* _What you should do_
As soon as the line containing "16px -> 10px;" appears in the material below, start returning lines exactly, and end with the line containing "ارائه مدل ترکیبی".

* _Exercise input_
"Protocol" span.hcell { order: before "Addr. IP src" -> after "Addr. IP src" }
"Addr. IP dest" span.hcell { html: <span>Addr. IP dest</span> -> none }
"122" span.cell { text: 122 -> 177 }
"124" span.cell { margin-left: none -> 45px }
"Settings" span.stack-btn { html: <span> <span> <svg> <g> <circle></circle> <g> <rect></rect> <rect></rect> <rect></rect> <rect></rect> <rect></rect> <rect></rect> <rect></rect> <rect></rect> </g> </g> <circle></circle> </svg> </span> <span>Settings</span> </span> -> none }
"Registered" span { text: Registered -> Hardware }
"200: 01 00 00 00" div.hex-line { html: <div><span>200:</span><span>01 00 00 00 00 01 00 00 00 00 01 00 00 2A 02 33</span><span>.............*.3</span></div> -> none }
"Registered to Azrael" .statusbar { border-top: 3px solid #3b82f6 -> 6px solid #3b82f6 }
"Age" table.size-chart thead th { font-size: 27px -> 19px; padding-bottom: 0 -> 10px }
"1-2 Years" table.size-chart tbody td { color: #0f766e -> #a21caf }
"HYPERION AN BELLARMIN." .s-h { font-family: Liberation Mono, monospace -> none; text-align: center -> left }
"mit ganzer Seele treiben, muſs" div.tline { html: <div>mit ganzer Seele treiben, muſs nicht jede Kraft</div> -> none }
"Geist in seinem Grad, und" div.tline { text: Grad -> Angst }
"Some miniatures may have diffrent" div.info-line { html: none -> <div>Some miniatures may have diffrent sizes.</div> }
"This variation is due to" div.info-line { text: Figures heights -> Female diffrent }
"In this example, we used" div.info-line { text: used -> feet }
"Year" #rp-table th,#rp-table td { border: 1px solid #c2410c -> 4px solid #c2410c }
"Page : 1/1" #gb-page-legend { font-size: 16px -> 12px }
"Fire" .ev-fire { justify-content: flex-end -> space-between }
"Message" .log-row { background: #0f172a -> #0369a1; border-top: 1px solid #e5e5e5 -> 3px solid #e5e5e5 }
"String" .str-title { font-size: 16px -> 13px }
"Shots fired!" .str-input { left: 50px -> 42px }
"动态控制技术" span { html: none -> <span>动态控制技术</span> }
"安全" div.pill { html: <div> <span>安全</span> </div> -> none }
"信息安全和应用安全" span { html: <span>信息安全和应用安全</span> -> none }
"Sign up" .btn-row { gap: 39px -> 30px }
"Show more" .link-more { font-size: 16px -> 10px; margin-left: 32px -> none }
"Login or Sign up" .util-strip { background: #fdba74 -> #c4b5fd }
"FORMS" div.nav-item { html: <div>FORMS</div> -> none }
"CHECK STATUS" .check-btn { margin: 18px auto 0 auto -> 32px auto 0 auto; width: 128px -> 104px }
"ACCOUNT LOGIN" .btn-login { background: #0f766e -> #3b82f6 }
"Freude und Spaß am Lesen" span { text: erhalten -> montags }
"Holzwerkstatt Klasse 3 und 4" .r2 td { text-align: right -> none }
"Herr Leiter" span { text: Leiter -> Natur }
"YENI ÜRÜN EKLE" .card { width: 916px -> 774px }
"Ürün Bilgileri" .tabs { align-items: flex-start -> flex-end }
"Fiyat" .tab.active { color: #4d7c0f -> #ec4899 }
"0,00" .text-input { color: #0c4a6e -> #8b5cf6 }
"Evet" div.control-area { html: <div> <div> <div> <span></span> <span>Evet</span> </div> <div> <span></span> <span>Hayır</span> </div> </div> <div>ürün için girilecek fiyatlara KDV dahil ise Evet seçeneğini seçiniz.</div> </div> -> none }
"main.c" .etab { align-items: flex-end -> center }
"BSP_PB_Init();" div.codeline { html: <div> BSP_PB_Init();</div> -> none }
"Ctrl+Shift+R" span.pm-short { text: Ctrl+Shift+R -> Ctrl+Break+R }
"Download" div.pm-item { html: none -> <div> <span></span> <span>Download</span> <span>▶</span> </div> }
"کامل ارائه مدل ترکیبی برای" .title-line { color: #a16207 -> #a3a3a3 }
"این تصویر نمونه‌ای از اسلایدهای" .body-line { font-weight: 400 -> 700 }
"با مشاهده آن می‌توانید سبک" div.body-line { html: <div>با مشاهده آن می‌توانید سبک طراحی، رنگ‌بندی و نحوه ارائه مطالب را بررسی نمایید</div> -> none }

* _Completed exercise_
"Show more" .link-more { font-size: 16px -> 10px; margin-left: 32px -> none }
"Login or Sign up" .util-strip { background: #fdba74 -> #c4b5fd }
"FORMS" div.nav-item { html: <div>FORMS</div> -> none }
"CHECK STATUS" .check-btn { margin: 18px auto 0 auto -> 32px auto 0 auto; width: 128px -> 104px }
"ACCOUNT LOGIN" .btn-login { background: #0f766e -> #3b82f6 }
"Freude und Spaß am Lesen" span { text: erhalten -> montags }
"Holzwerkstatt Klasse 3 und 4" .r2 td { text-align: right -> none }
"Herr Leiter" span { text: Leiter -> Natur }
"YENI ÜRÜN EKLE" .card { width: 916px -> 774px }
"Ürün Bilgileri" .tabs { align-items: flex-start -> flex-end }
"Fiyat" .tab.active { color: #4d7c0f -> #ec4899 }
"0,00" .text-input { color: #0c4a6e -> #8b5cf6 }
"Evet" div.control-area { html: <div> <div> <div> <span></span> <span>Evet</span> </div> <div> <span></span> <span>Hayır</span> </div> </div> <div>ürün için girilecek fiyatlara KDV dahil ise Evet seçeneğini seçiniz.</div> </div> -> none }
"main.c" .etab { align-items: flex-end -> center }
"BSP_PB_Init();" div.codeline { html: <div> BSP_PB_Init();</div> -> none }
"Ctrl+Shift+R" span.pm-short { text: Ctrl+Shift+R -> Ctrl+Break+R }
"Download" div.pm-item { html: none -> <div> <span></span> <span>Download</span> <span>▶</span> </div> }
"کامل ارائه مدل ترکیبی برای" .title-line { color: #a16207 -> #a3a3a3 }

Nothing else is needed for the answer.